*EXERCISE GOAL*. Write out, word for word and with no pictures, each line below from the one containing "Aftermarket Sun Hydraulics" through the one containing "Listed by Suzie", both included, and no other line.

*DATA FOR PROCESSING*.
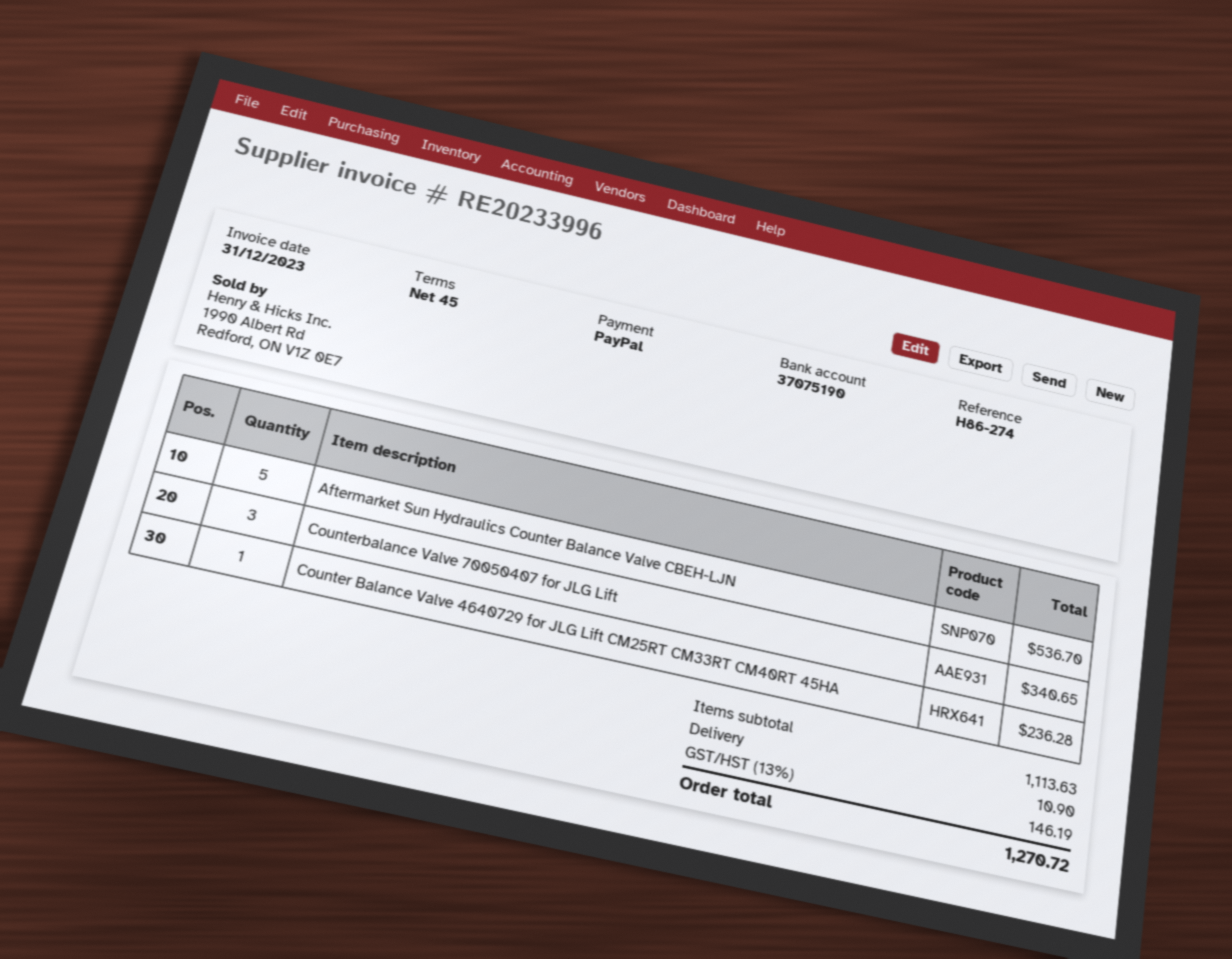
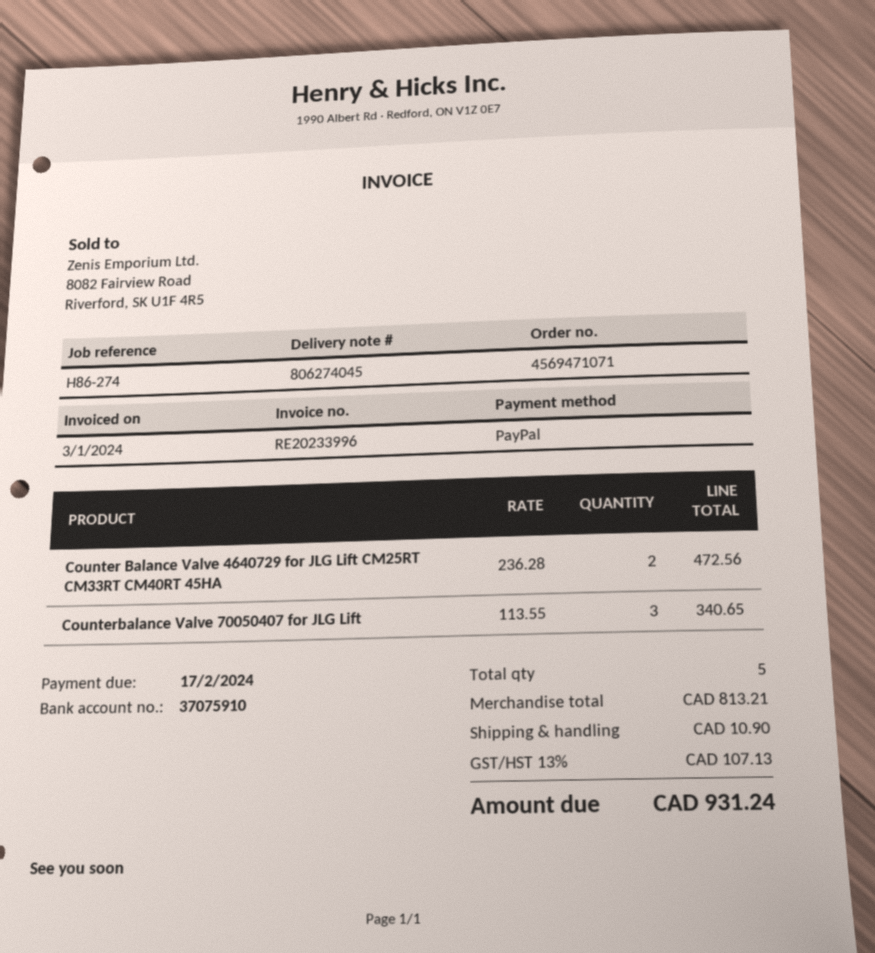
invoice date: 2023-12-31 -> 2024-01-03
bank account: 37075190 -> 37075910
Aftermarket Sun Hydraulics Counter Balance Valve CBEH-LJN: 5 for 536.70 -> none
Counter Balance Valve 4640729 for JLG Lift CM25RT CM33RT CM40RT 45HA: 1 for 236.28 -> 2 for 472.56
subtotal: 1113.63 -> 813.21
tax: 13% = 146.19 -> 13% = 107.13
total: 1270.72 -> 931.24

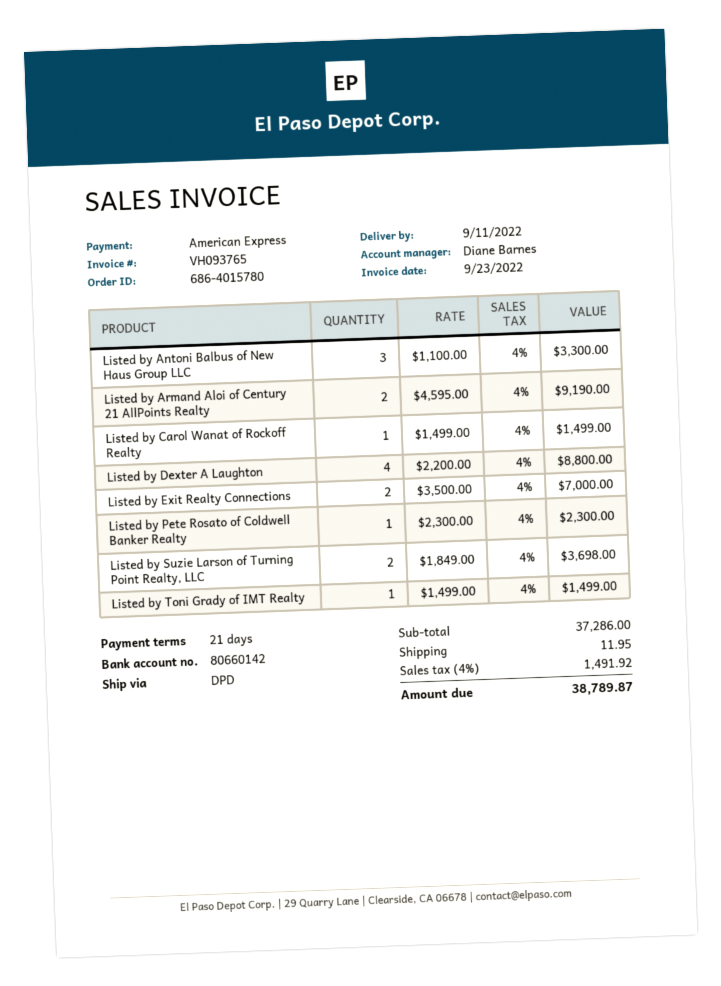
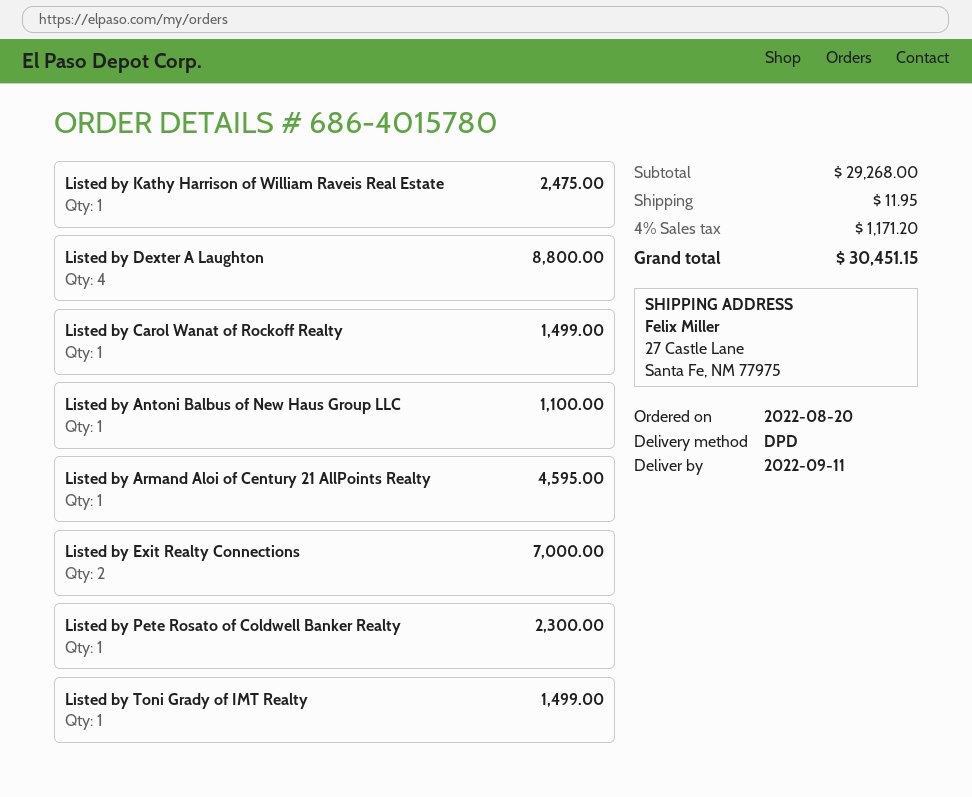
Listed by Antoni Balbus of New Haus Group LLC: 3 for 3300.00 -> 1 for 1100.00
Listed by Armand Aloi of Century 21 AllPoints Realty: 2 for 9190.00 -> 1 for 4595.00
Listed by Suzie Larson of Turning Point Realty, LLC: 2 for 3698.00 -> none
Listed by Kathy Harrison of William Raveis Real Estate: none -> 1 for 2475.00
subtotal: 37286.00 -> 29268.00
tax: 4% = 1491.92 -> 4% = 1171.20
total: 38789.87 -> 30451.15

*EXERCISE SOLUTION*.
Aftermarket Sun Hydraulics Counter Balance Valve CBEH-LJN: 5 for 536.70 -> none
Counter Balance Valve 4640729 for JLG Lift CM25RT CM33RT CM40RT 45HA: 1 for 236.28 -> 2 for 472.56
subtotal: 1113.63 -> 813.21
tax: 13% = 146.19 -> 13% = 107.13
total: 1270.72 -> 931.24

Listed by Antoni Balbus of New Haus Group LLC: 3 for 3300.00 -> 1 for 1100.00
Listed by Armand Aloi of Century 21 AllPoints Realty: 2 for 9190.00 -> 1 for 4595.00
Listed by Suzie Larson of Turning Point Realty, LLC: 2 for 3698.00 -> none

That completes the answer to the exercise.